=== BRIEF ===
Look in the material below for the line with "rgb(230, 161, 60);" and the line with "rgb(156, 116, 80);", then set down exactly those two lines and all lines between, nothing more.

=== PROVIDED ENTRIES ===
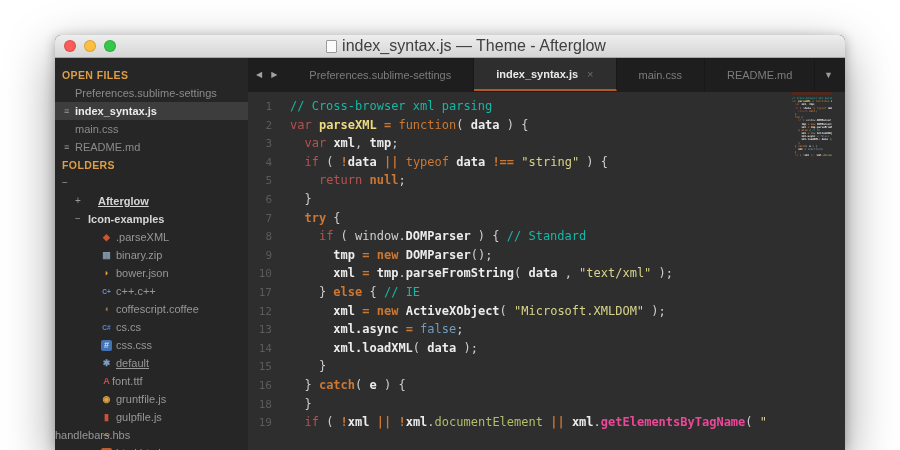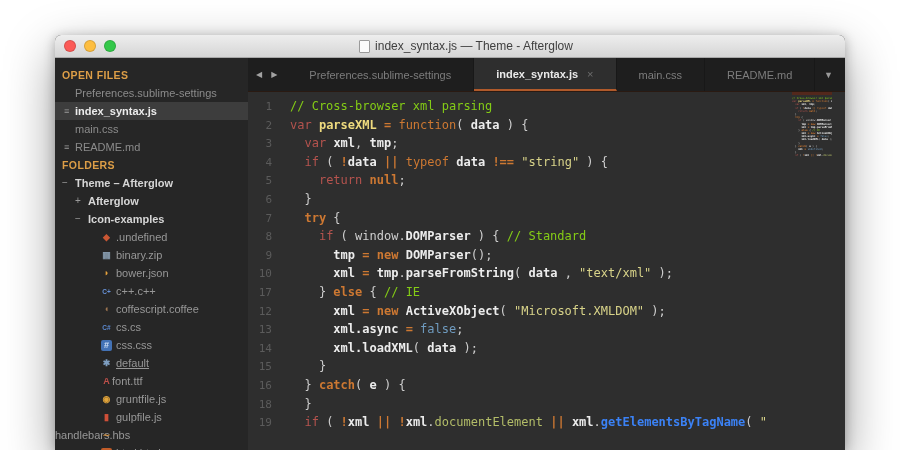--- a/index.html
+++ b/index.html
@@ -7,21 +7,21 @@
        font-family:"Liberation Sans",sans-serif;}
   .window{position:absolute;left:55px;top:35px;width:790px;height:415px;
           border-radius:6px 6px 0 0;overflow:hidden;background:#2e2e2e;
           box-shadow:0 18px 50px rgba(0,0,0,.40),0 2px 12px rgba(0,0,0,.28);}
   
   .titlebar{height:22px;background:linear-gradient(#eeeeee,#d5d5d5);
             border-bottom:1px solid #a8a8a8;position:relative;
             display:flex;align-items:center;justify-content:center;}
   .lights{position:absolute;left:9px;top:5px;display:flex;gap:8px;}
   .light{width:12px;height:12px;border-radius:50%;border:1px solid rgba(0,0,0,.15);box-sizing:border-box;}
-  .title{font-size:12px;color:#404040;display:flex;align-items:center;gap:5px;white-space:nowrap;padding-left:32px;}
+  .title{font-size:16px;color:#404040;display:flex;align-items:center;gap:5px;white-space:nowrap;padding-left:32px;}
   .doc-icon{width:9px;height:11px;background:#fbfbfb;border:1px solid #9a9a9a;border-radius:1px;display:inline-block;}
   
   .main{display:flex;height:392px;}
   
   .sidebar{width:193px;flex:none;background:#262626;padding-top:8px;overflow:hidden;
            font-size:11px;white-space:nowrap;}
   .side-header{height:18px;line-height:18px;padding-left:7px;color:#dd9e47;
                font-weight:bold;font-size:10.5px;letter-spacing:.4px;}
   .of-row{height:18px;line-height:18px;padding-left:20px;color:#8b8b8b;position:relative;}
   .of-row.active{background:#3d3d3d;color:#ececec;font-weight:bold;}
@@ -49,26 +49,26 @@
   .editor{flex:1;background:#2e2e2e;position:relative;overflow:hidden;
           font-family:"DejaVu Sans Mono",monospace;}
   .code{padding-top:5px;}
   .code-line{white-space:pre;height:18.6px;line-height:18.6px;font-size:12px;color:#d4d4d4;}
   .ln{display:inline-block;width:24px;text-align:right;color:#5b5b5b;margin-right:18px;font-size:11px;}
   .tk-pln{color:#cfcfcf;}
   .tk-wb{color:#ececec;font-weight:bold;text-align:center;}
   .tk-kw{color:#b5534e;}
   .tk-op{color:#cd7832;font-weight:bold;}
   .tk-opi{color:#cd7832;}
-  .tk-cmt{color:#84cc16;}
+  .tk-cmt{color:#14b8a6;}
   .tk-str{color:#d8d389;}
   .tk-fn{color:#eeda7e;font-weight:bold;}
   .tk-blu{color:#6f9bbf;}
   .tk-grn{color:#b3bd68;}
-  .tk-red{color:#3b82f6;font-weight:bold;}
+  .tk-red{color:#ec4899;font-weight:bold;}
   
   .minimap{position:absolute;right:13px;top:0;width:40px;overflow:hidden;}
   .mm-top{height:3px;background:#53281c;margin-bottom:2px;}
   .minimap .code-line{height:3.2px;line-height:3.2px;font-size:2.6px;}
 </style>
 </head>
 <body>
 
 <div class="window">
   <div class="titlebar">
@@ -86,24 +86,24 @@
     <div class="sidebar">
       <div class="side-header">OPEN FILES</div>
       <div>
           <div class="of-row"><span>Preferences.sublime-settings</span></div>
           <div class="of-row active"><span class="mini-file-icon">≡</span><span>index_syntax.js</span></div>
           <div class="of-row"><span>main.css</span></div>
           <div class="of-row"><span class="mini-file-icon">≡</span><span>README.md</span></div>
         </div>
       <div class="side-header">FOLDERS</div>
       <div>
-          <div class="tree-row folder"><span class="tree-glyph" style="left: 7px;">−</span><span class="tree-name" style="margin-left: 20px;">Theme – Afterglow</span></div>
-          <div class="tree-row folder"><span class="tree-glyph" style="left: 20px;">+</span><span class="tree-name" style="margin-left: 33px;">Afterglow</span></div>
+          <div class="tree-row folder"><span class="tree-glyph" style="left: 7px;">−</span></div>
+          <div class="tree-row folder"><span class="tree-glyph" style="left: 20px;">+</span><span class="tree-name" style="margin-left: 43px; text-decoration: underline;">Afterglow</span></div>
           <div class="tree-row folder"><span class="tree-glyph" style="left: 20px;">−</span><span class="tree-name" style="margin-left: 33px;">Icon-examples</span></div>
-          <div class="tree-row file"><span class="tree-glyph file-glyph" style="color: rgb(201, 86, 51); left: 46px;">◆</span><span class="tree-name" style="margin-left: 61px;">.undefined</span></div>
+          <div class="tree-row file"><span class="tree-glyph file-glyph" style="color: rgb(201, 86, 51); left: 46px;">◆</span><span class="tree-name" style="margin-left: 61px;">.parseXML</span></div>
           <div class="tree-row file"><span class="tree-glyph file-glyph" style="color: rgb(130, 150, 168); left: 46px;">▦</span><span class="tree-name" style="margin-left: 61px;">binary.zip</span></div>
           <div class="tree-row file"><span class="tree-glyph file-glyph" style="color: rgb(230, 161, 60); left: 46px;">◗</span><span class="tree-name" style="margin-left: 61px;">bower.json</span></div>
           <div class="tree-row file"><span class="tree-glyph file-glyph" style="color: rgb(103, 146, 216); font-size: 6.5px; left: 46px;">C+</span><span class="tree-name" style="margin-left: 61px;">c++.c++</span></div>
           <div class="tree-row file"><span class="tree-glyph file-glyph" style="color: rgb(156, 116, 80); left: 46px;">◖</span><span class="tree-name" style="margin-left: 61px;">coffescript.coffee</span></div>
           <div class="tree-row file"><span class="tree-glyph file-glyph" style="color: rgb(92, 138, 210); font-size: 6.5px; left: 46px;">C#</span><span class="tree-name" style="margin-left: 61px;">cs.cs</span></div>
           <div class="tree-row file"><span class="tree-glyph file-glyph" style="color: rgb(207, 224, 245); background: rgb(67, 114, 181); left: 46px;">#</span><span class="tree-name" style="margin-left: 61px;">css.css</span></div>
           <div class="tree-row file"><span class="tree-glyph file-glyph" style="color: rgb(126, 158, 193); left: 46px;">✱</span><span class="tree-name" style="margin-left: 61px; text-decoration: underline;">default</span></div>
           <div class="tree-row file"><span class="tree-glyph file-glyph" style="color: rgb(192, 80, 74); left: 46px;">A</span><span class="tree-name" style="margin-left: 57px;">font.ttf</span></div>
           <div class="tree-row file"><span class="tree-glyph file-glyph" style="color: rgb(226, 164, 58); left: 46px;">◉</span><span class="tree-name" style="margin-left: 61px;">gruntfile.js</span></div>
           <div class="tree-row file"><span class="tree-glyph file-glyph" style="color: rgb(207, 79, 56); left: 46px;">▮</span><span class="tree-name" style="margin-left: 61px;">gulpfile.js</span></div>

=== ANSWER BELOW ===
           <div class="tree-row file"><span class="tree-glyph file-glyph" style="color: rgb(230, 161, 60); left: 46px;">◗</span><span class="tree-name" style="margin-left: 61px;">bower.json</span></div>
           <div class="tree-row file"><span class="tree-glyph file-glyph" style="color: rgb(103, 146, 216); font-size: 6.5px; left: 46px;">C+</span><span class="tree-name" style="margin-left: 61px;">c++.c++</span></div>
           <div class="tree-row file"><span class="tree-glyph file-glyph" style="color: rgb(156, 116, 80); left: 46px;">◖</span><span class="tree-name" style="margin-left: 61px;">coffescript.coffee</span></div>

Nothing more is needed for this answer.